PROBLEM DETAILS: The records below hold a stretch from the line with "(71, 425) none -> (423, 462) //" through the line with "[393,458,423,467] run: ->"; return exactly those lines, ends included, and nothing more.

SOURCE MATERIAL:
************

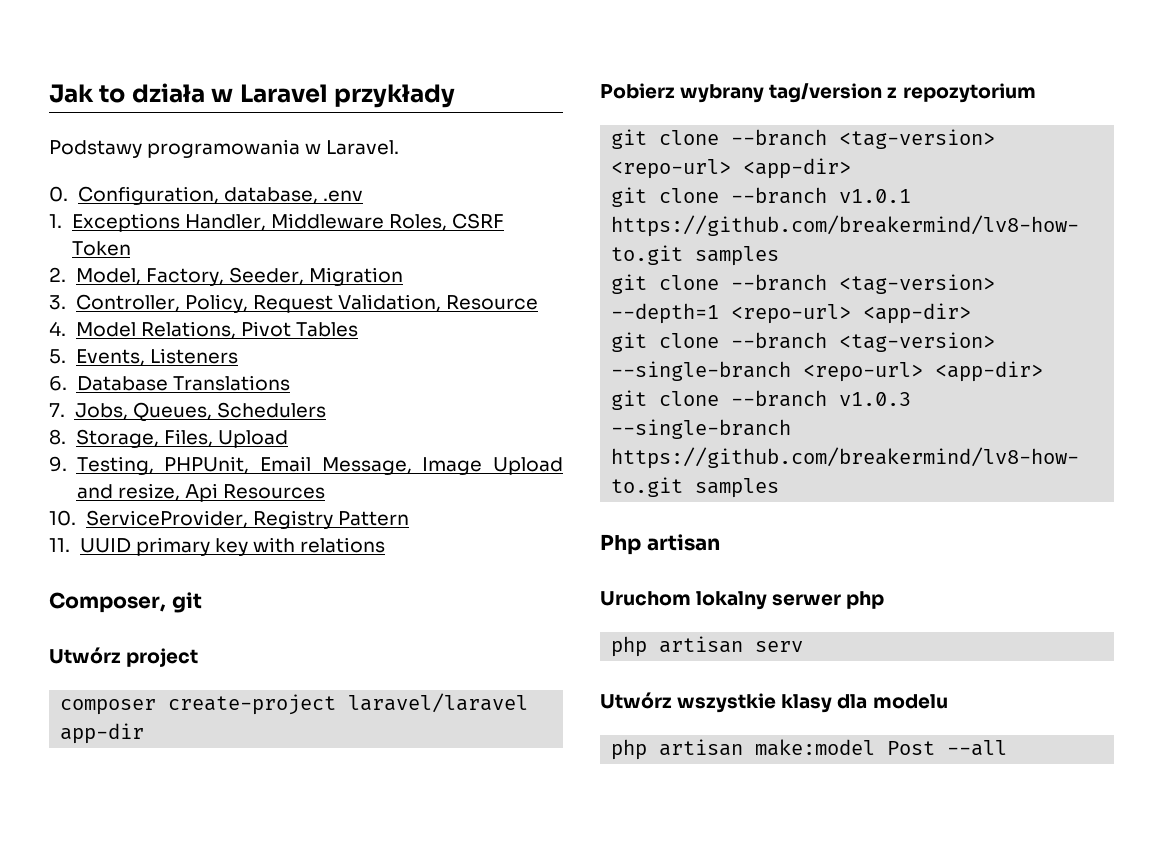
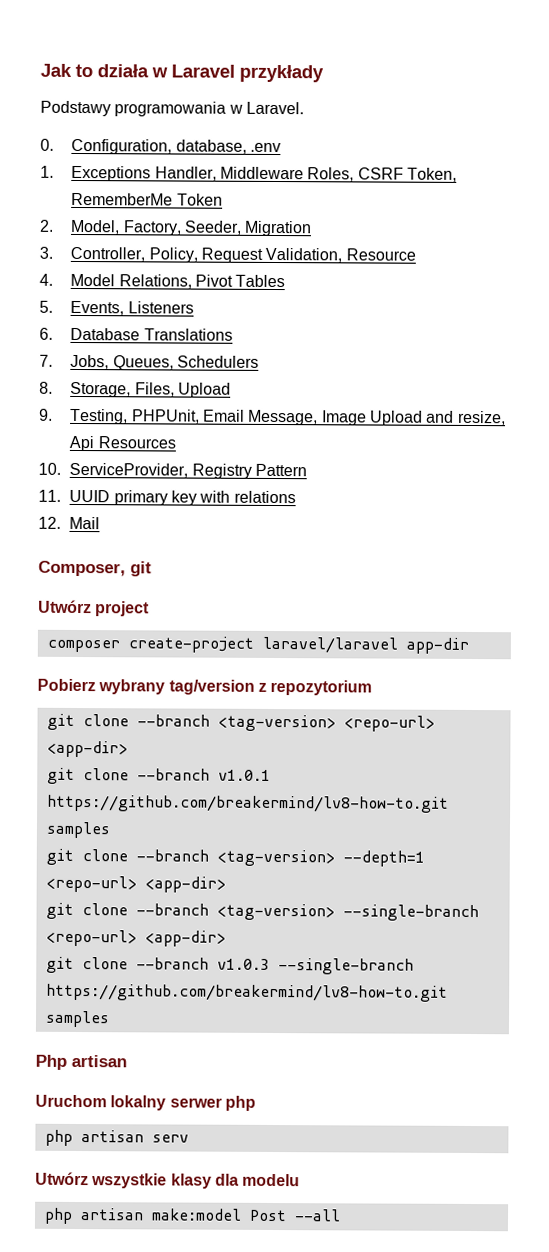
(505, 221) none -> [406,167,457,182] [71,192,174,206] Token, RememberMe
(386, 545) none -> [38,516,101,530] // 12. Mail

************

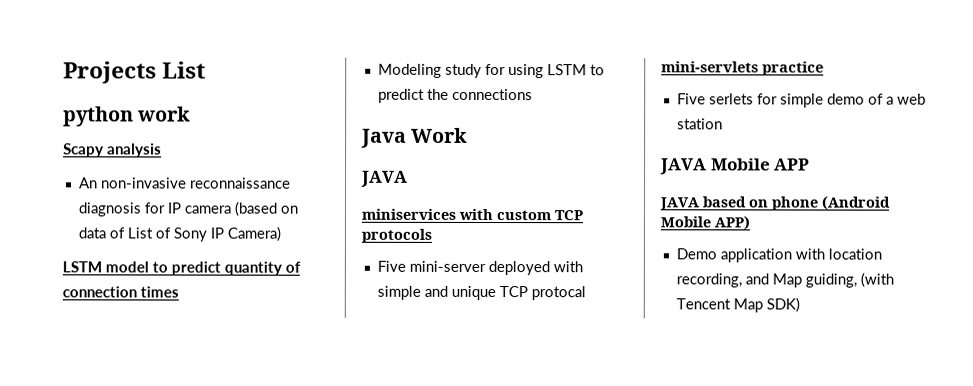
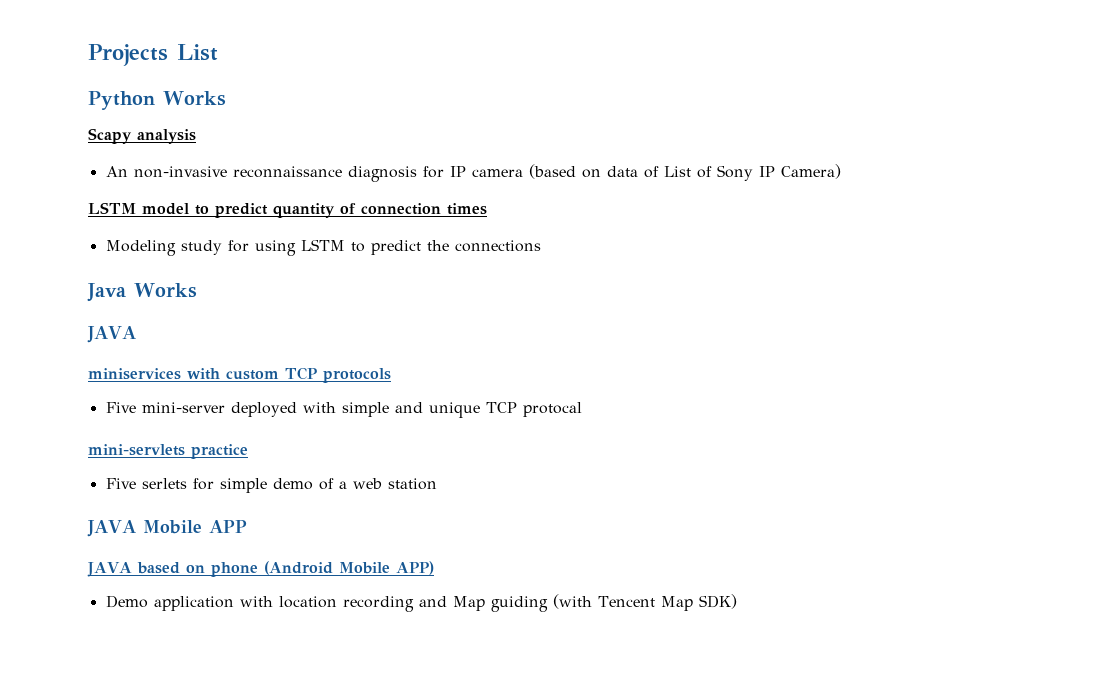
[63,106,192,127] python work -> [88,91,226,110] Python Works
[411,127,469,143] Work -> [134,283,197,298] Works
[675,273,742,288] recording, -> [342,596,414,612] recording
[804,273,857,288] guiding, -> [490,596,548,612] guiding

************

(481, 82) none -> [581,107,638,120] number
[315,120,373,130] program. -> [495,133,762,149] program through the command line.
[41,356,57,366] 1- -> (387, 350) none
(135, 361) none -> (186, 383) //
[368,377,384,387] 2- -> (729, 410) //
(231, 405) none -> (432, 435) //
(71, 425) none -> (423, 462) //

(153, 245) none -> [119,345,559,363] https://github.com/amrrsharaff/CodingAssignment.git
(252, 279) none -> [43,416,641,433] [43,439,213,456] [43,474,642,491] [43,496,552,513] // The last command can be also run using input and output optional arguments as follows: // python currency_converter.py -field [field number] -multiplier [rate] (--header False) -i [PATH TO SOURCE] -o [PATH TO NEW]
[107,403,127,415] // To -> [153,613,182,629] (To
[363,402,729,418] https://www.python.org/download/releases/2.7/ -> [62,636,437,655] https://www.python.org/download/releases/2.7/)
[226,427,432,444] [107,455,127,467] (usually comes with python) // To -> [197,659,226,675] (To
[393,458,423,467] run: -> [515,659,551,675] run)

************

ANSWER SECTION:
(71, 425) none -> (423, 462) //

(153, 245) none -> [119,345,559,363] https://github.com/amrrsharaff/CodingAssignment.git
(252, 279) none -> [43,416,641,433] [43,439,213,456] [43,474,642,491] [43,496,552,513] // The last command can be also run using input and output optional arguments as follows: // python currency_converter.py -field [field number] -multiplier [rate] (--header False) -i [PATH TO SOURCE] -o [PATH TO NEW]
[107,403,127,415] // To -> [153,613,182,629] (To
[363,402,729,418] https://www.python.org/download/releases/2.7/ -> [62,636,437,655] https://www.python.org/download/releases/2.7/)
[226,427,432,444] [107,455,127,467] (usually comes with python) // To -> [197,659,226,675] (To
[393,458,423,467] run: -> [515,659,551,675] run)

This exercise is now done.